Department of Medicine, Memorial Sloan-Kettering Cancer Center, New York, New York, USA.
Cancer. 2012 Jan 15;118(2):493-9. doi: 10.1002/cncr.26191. Epub 2011 May 19.
Germline mutations in the BRCA2 cancer susceptibility gene are associated with an increased risk of pancreatic cancer (PC). Breast-pancreas cancer families with BRCA1 mutations have also been observed. The influence of a family history (FH) of PC on BRCA mutation prevalence in patients with breast cancer (BC) is unknown.
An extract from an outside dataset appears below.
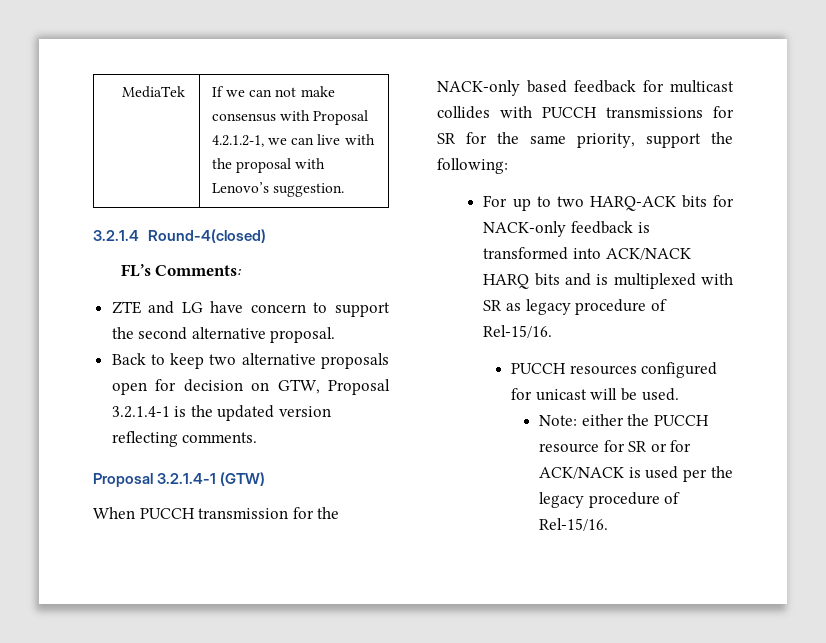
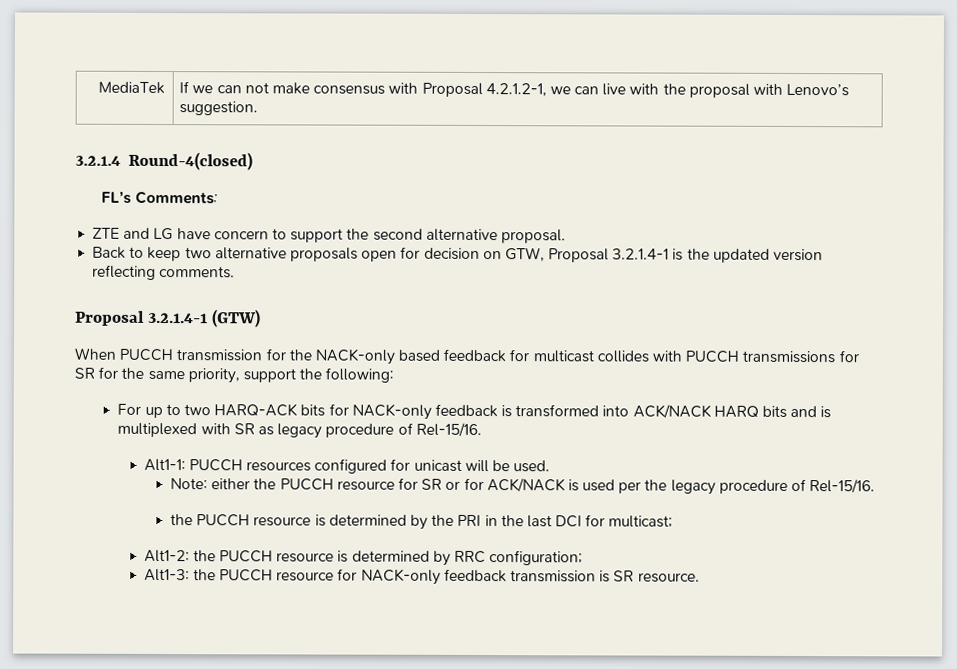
- PUCCH resources configured for unicast will be used.
+ Alt1-1: PUCCH resources configured for unicast will be used.
+ the PUCCH resource is determined by the PRI in the last DCI for multicast;
+ Alt1-2: the PUCCH resource is determined by RRC configuration;
+ Alt1-3: the PUCCH resource for NACK-only feedback transmission is SR resource.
A clinical database review (2000-2009) identified 211 Ashkenazi Jewish (AJ) BC probands who 1) underwent BRCA1/2 mutation analysis by full gene sequencing or directed testing for Ashkenazi founder mutations (BRCA1: 185delAG and 5382insC; BRCA2: 6174delT) and 2) had a FH of PC in a first-, second-, or third-degree relative. For each proband, the pretest probability of identifying a BRCA1/2 mutation was estimated using the Myriad II model. The observed-to-expected (O:E) mutation prevalence was calculated for the entire group.
Of the 211 AJ BC probands with a FH of PC, 30 (14.2%) harbored a BRCA mutation. Fourteen (47%) of the mutations were in BRCA1 and 16 (53%) were in BRCA2. Patients diagnosed with BC at age ≤ 50 years were found to have a higher BRCA1/2 mutation prevalence than probands with BC who were diagnosed at age > 50 years (21.1% vs 6.9%; P = .003). In patients with a first-, second-, or third-degree relative with PC, mutation prevalences were 15.4%, 15.3%, and 8.6%, respectively (P = .58). In the overall group, the observed BRCA1/2 mutation prevalence was 14.2% versus an expected prevalence of 11.8% (O:E ratio, 1.21; P = .15).
BRCA1 and BRCA2 mutations are observed with nearly equal distribution in AJ breast-pancreas cancer families, suggesting that both genes are associated with PC risk. In this population, a FH of PC was found to have a limited effect on mutation prevalence.
BRCA2 癌症易感性基因的种系突变与胰腺癌(PC)风险增加相关。已经观察到带有 BRCA1 突变的乳腺癌-胰腺肿瘤家族。家族史(FH)对乳腺癌(BC)患者 BRCA 突变发生率的影响尚不清楚。
对临床数据库进行回顾(2000-2009 年),确定了 211 名阿什肯纳兹犹太裔(AJ)BC 先证者,他们 1)通过全基因测序或针对阿什肯纳兹创始人突变(BRCA1:185delAG 和 5382insC;BRCA2:6174delT)的定向测试进行了 BRCA1/2 突变分析,2)在一级、二级或三级亲属中存在 PC 的 FH。对于每个先证者,使用 Myriad II 模型估计识别 BRCA1/2 突变的术前概率。计算整个组的观察到的预期(O:E)突变发生率。
在 211 名 AJ BC 先证者中,有 FH 的 PC 中有 30 名(14.2%)携带 BRCA 突变。14 个(47%)突变发生在 BRCA1 中,16 个(53%)突变发生在 BRCA2 中。诊断为 BC 且年龄≤50 岁的患者比诊断为 BC 且年龄>50 岁的患者具有更高的 BRCA1/2 突变发生率(21.1%比 6.9%;P=0.003)。在一级、二级或三级亲属中有 PC 的患者中,突变发生率分别为 15.4%、15.3%和 8.6%(P=0.58)。在整个组中,观察到的 BRCA1/2 突变发生率为 14.2%,预期发生率为 11.8%(O:E 比,1.21;P=0.15)。
在 AJ 乳腺癌-胰腺肿瘤家族中,BRCA1 和 BRCA2 突变以几乎相等的分布观察到,表明这两个基因都与 PC 风险相关。在该人群中,FH 的 PC 被发现对突变发生率的影响有限。